Monday, January 2, 2012

Happy New Year

Last week I had my last fill of my tissue expanders before my surgery in two weeks.  Before I started getting fills, Dr. Chui had told me that sometimes his patients could barely even lift their arms to shake his hand after a fill...After my first two fills I thought that was really weird.  However, my last two fills were a completely different story--SO SORE.  I now understand what he was talking about.  And it's not that the skin feels stretched, it's the pressure INSIDE the chest cavity that is unbearable.  The expanders press down on your rib cage, which makes me short of breath and makes my back have muscle spasms, too...

BUT: no more fills so even though today, 4 days later, I'm still sore...I'm not going to complain (anymore.  About that).

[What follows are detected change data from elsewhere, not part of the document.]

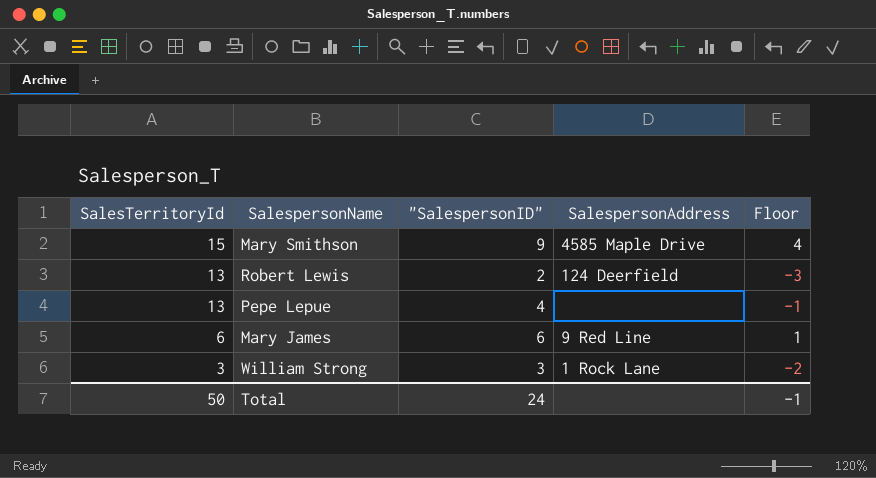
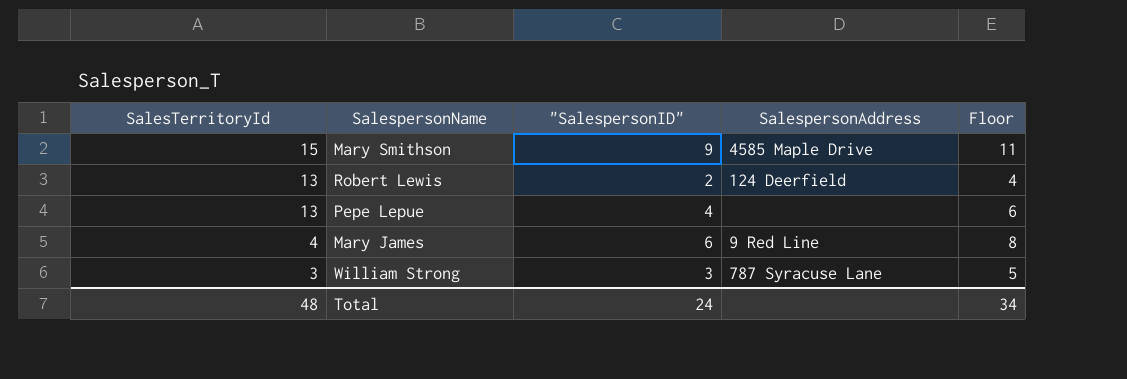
column Floor | formula: ["SalespersonID"] - 5 -> ["SalespersonID"] + 2
Mary James | SalesTerritoryId: 6 -> 4
William Strong | SalespersonAddress: 1 Rock Lane -> 787 Syracuse Lane
Total | SalesTerritoryId: 50 -> 48
Total | Floor: -1 -> 34

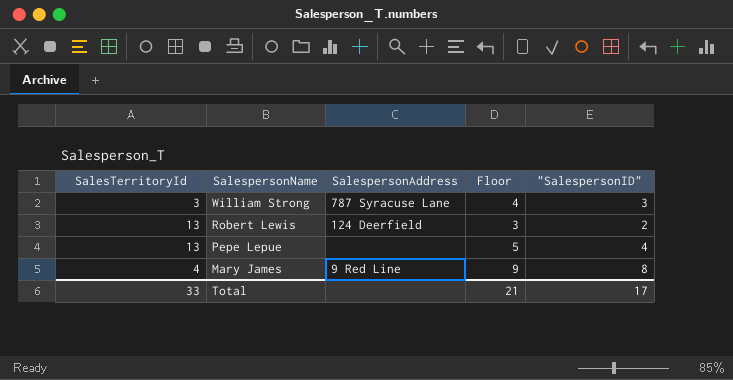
row order: SalesTerritoryId descending -> SalespersonName descending
column Floor | formula: ["SalespersonID"] + 2 -> ["SalespersonID"] + 1
column "SalespersonID" | position: 3 -> 5
row Mary Smithson: 15 | 9 | 4585 Maple Drive | 11 -> none
Mary James | "SalespersonID": 6 -> 8
Total | SalesTerritoryId: 48 -> 33
Total | Floor: 34 -> 21
Total | "SalespersonID": 24 -> 17

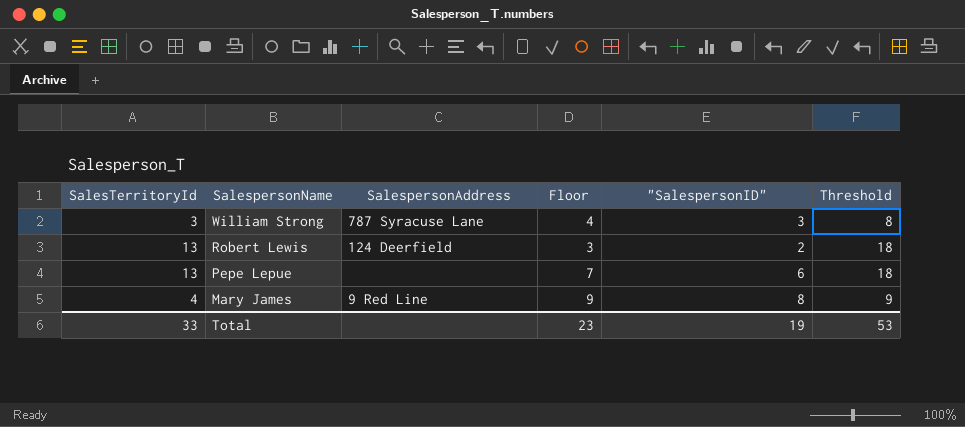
column Threshold | formula: none -> [SalesTerritoryId] + 5
Pepe Lepue | Floor: 5 -> 7
Pepe Lepue | "SalespersonID": 4 -> 6
Total | Floor: 21 -> 23
Total | "SalespersonID": 17 -> 19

Some people have asked how the fill even happens--the expander has a metal port in it.  The doctor uses this little magnet to find the port:

 ...and then she "marks" the spot with this:


After that, some betadyne gets swabbed on and then a needle is inserted through the skin into the port.  Thanks to the mastectomy, the skin is very numb so I don't feel the needle going in despite the fact that it's about an inch long.  Here's a picture I found on the internet to demonstrate...I don't know if my expander looks exactly like this or not:



This weekend was very mellow.  I was a little bit misty on New Year's Eve reflecting on what this year ended up being for me.  It started out with a trip to watch the Ducks lose the National Title and it went downhill from there.  On the other hand, O grew another year and is a constant source of joy and amusement, and I have experienced the love and support of friends and family that normally one wouldn't feel.  So even though 75% of 2011 sucked, there were many bright spots during that suck-i-tude.

I know better than to tempt fate by saying it couldn't be worse.  It could be.  A LOT.  I know that.  BUT: it wasn't fun.  And at least 25% of 2012 is going to suck too.

The good news is that I'm still here, the cancer isn't going to kill me today, or tomorrow, or the day after that...(and so on)....and I have a beautiful son and loving husband and friends and family to remind me to keep my chin up and keep on fighting.

I can't WAIT to be done with all of this!